Activity: Spot each line in the data below containing "Publié" and copy it.

The data:
━━━━━━━━━━

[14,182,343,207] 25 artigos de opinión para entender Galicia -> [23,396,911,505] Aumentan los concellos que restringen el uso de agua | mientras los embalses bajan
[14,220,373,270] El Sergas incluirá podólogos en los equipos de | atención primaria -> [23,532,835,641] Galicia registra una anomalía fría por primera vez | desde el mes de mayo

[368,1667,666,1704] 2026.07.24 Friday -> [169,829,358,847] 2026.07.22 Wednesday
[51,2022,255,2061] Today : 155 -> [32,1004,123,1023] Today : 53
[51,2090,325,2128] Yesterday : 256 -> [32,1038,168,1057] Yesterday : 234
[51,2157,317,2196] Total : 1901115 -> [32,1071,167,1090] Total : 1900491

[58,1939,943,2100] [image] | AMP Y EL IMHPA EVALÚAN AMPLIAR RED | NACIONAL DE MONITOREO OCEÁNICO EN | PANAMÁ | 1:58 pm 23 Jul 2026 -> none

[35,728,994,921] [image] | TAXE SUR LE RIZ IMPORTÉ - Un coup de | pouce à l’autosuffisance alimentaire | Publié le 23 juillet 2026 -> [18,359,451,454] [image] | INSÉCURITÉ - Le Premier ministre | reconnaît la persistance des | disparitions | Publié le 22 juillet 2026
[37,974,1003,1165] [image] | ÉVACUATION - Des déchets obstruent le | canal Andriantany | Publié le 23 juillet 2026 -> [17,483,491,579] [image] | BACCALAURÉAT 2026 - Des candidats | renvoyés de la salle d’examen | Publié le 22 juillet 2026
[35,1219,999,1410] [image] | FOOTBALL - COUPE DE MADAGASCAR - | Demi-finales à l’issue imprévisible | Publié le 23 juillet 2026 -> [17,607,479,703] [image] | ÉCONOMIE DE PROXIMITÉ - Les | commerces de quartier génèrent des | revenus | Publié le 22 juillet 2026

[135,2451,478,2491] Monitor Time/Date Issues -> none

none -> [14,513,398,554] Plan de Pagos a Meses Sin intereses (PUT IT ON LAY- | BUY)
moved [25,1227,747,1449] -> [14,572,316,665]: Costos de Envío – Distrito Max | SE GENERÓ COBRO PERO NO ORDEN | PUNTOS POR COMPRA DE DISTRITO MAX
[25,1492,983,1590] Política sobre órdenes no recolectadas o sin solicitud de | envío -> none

━━━━━━━━━━

Task response:
[35,728,994,921] [image] | TAXE SUR LE RIZ IMPORTÉ - Un coup de | pouce à l’autosuffisance alimentaire | Publié le 23 juillet 2026 -> [18,359,451,454] [image] | INSÉCURITÉ - Le Premier ministre | reconnaît la persistance des | disparitions | Publié le 22 juillet 2026
[37,974,1003,1165] [image] | ÉVACUATION - Des déchets obstruent le | canal Andriantany | Publié le 23 juillet 2026 -> [17,483,491,579] [image] | BACCALAURÉAT 2026 - Des candidats | renvoyés de la salle d’examen | Publié le 22 juillet 2026
[35,1219,999,1410] [image] | FOOTBALL - COUPE DE MADAGASCAR - | Demi-finales à l’issue imprévisible | Publié le 23 juillet 2026 -> [17,607,479,703] [image] | ÉCONOMIE DE PROXIMITÉ - Les | commerces de quartier génèrent des | revenus | Publié le 22 juillet 2026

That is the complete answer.